• Your task: Work out how many lines of the listing below include the string "Middle", and give that number alone.

• Data records:
··········
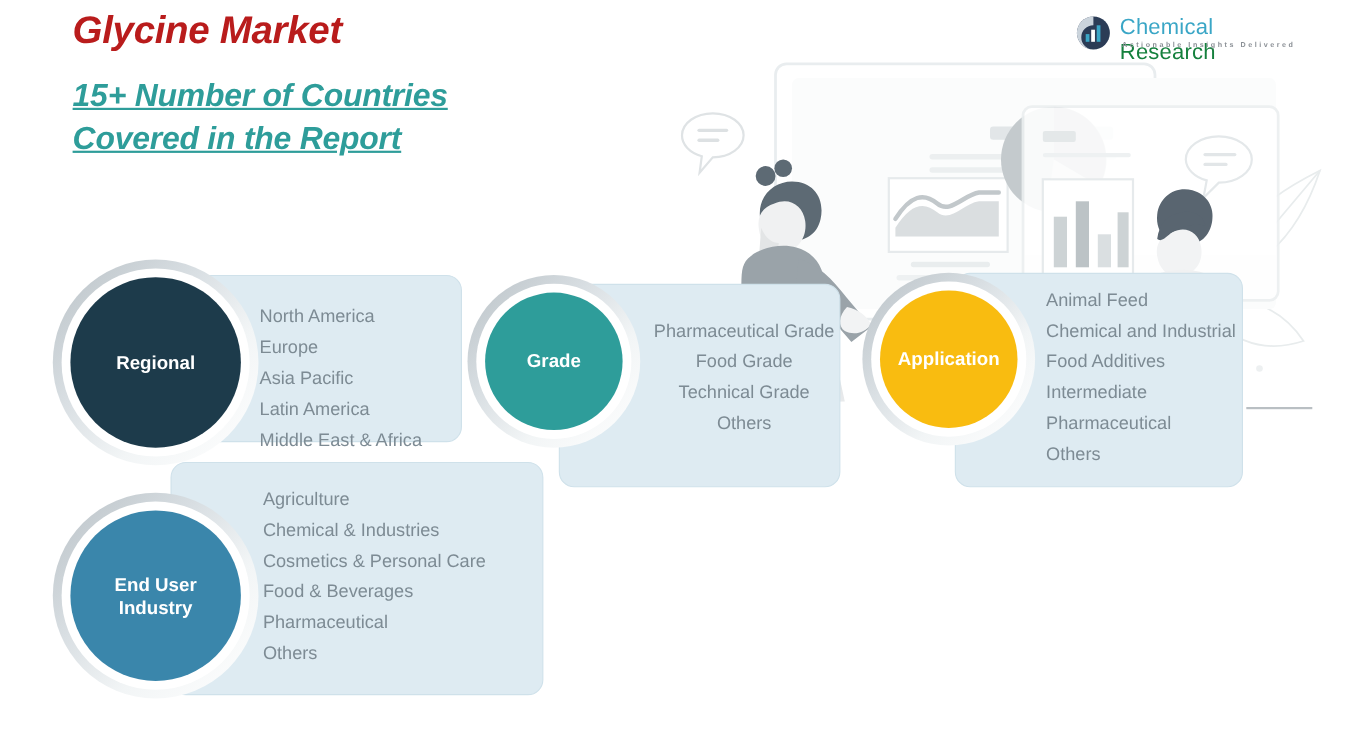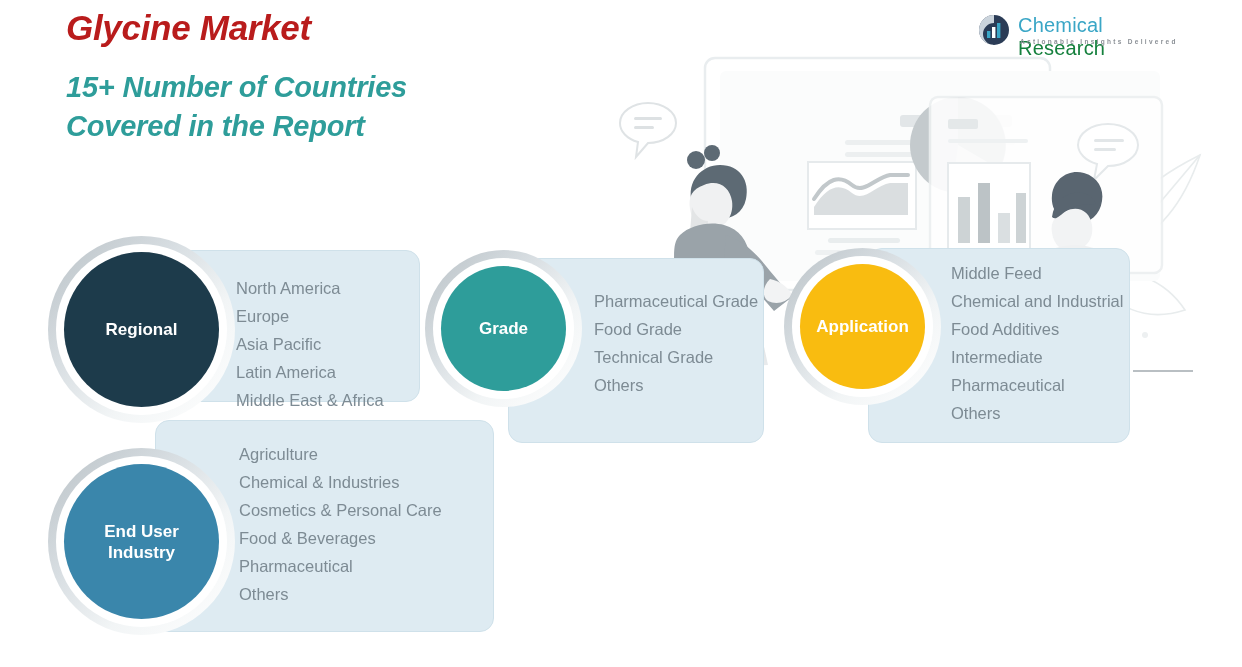--- a/index.html
+++ b/index.html
@@ -13,21 +13,21 @@
 
   
   .title{
     position:absolute;left:66px;top:8px;
     font-size:35px;font-style:italic;font-weight:bold;
     color:#b91c1c;letter-spacing:-0.3px;
   }
   .subtitle{
     position:absolute;left:66px;top:68px;width:520px;
     font-size:29px;font-style:italic;font-weight:bold;
-    color:#2e9d9a;line-height:39px;letter-spacing:-0.2px;
+    color:#2e9d9a;line-height:39px;letter-spacing:-0.2px;text-decoration:underline;
   }
 
   
   .logo{position:absolute;left:978px;top:12px;width:200px;height:40px;}
   .logo-mark{position:absolute;left:0;top:2px;width:32px;height:32px;}
   .logo-text{position:absolute;left:40px;top:2px;}
   .logo-word1{font-size:20px;color:#3aa6c6;letter-spacing:.2px;}
   .logo-word2{font-size:20px;color:#15803d;letter-spacing:.2px;}
   .logo-tag{
     position:absolute;left:42px;top:26px;
@@ -38,21 +38,21 @@
   .illu{position:absolute;left:600px;top:35px;width:642px;height:400px;}
 
   
   .panel{
     position:absolute;border-radius:14px;
     background:#deebf2;
     border:1px solid #cfe1ea;
     box-sizing:border-box;
   }
   .panel.p1{left:155px;top:250px;width:265px;height:152px;}
-  .panel.p2{left:508px;top:258px;width:256px;height:185px;}
+  .panel.p2{left:508px;top:258px;width:256px;height:185px;text-align:center;}
   .panel.p3{left:868px;top:248px;width:262px;height:195px;}
   .panel.p4{left:155px;top:420px;width:339px;height:212px;}
 
   .panel-list{
     position:absolute;
     font-size:16.5px;color:#7d8b94;line-height:28px;
     white-space:pre-line;
   }
   .p1 .panel-list{left:80px;top:23px;width:185px;}
   .p2 .panel-list{left:85px;top:28px;width:165px;}
@@ -224,21 +224,21 @@
 Latin America
 Middle East &amp; Africa</div>
   </div>
   <div class="panel p2">
     <div class="panel-list">Pharmaceutical Grade
 Food Grade
 Technical Grade
 Others</div>
   </div>
   <div class="panel p3">
-    <div class="panel-list">Middle Feed
+    <div class="panel-list">Animal Feed
 Chemical and Industrial
 Food Additives
 Intermediate
 Pharmaceutical
 Others</div>
   </div>
   <div class="panel p4">
     <div class="panel-list">Agriculture
 Chemical &amp; Industries
 Cosmetics &amp; Personal Care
··········
• Problem solution: 2